EXTRACTED INFORMATION.
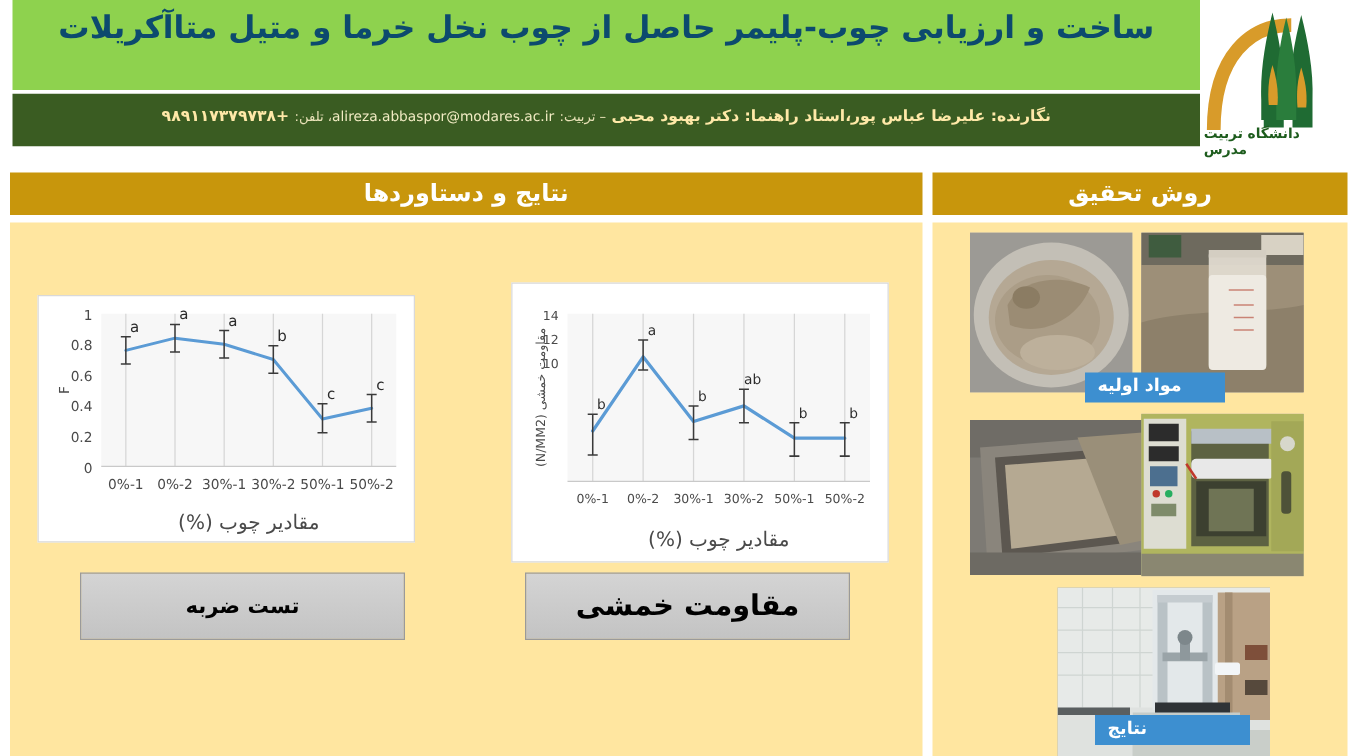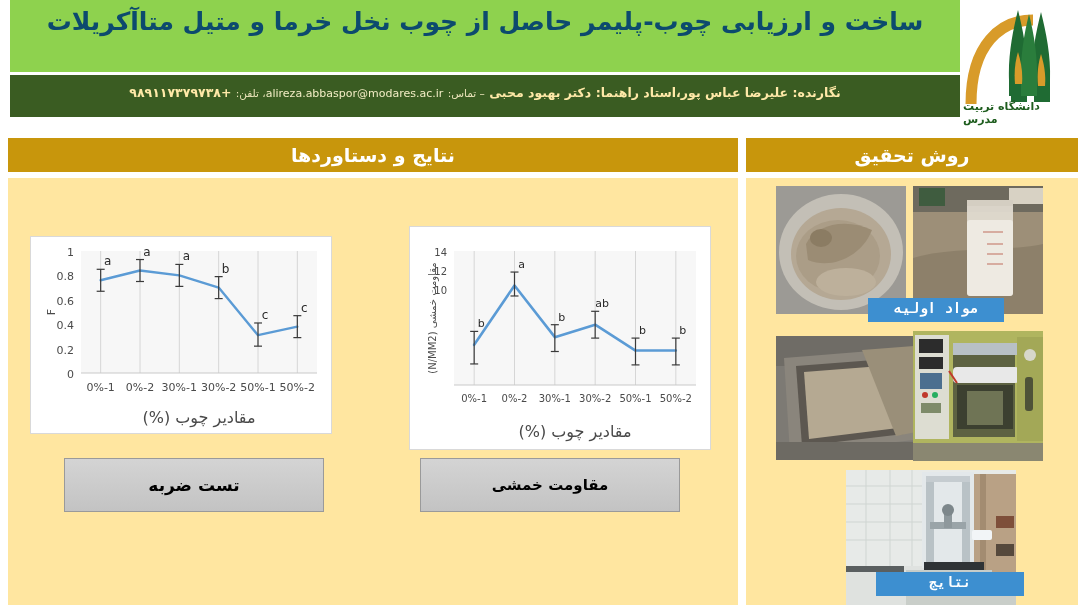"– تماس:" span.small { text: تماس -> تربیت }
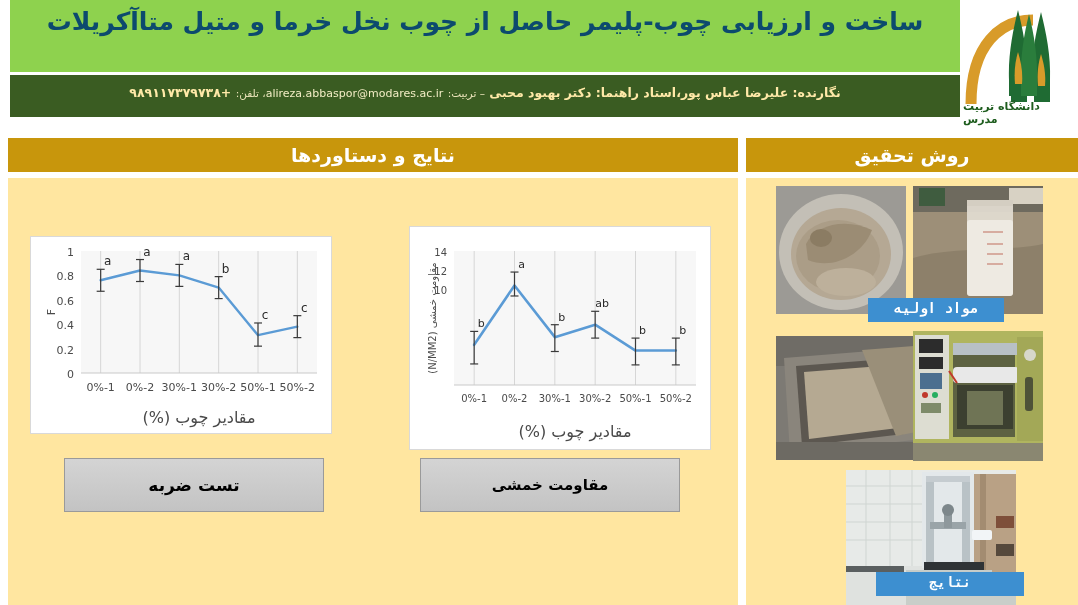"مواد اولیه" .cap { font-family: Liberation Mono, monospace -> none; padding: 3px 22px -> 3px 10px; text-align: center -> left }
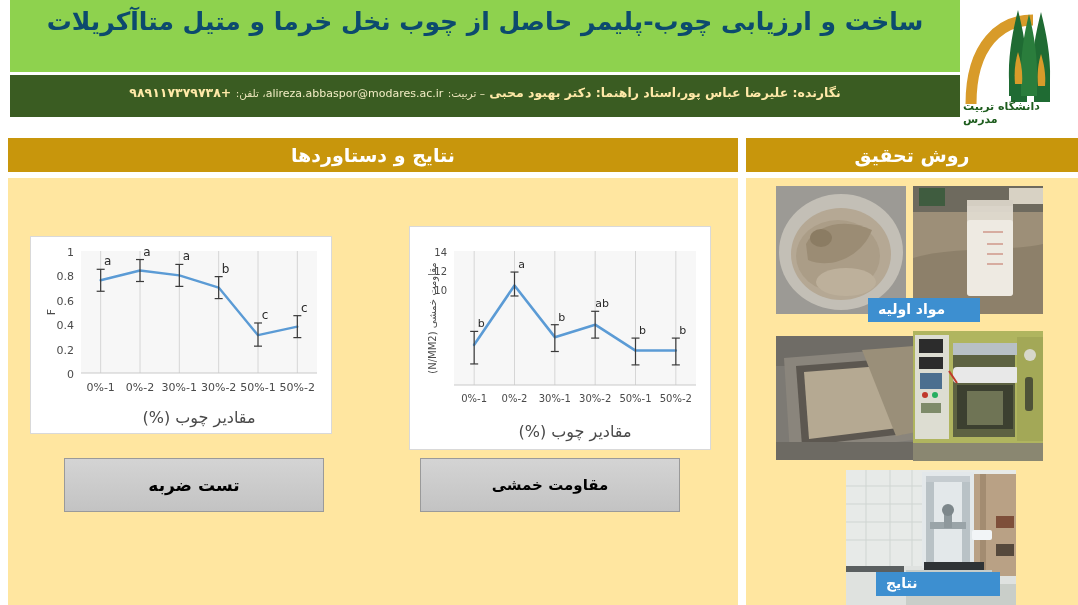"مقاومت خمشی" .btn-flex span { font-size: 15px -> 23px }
--
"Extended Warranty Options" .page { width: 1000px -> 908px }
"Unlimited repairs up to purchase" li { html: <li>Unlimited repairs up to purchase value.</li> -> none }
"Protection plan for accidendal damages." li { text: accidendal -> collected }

ACTIVITY. The stretch above running from the line with "Liberation Mono, monospace" through the line with "font-size: 15px ->" is all you should copy, exactly, leaving out the pictures.

OUTPUT BELOW.
"مواد اولیه" .cap { font-family: Liberation Mono, monospace -> none; padding: 3px 22px -> 3px 10px; text-align: center -> left }
"مقاومت خمشی" .btn-flex span { font-size: 15px -> 23px }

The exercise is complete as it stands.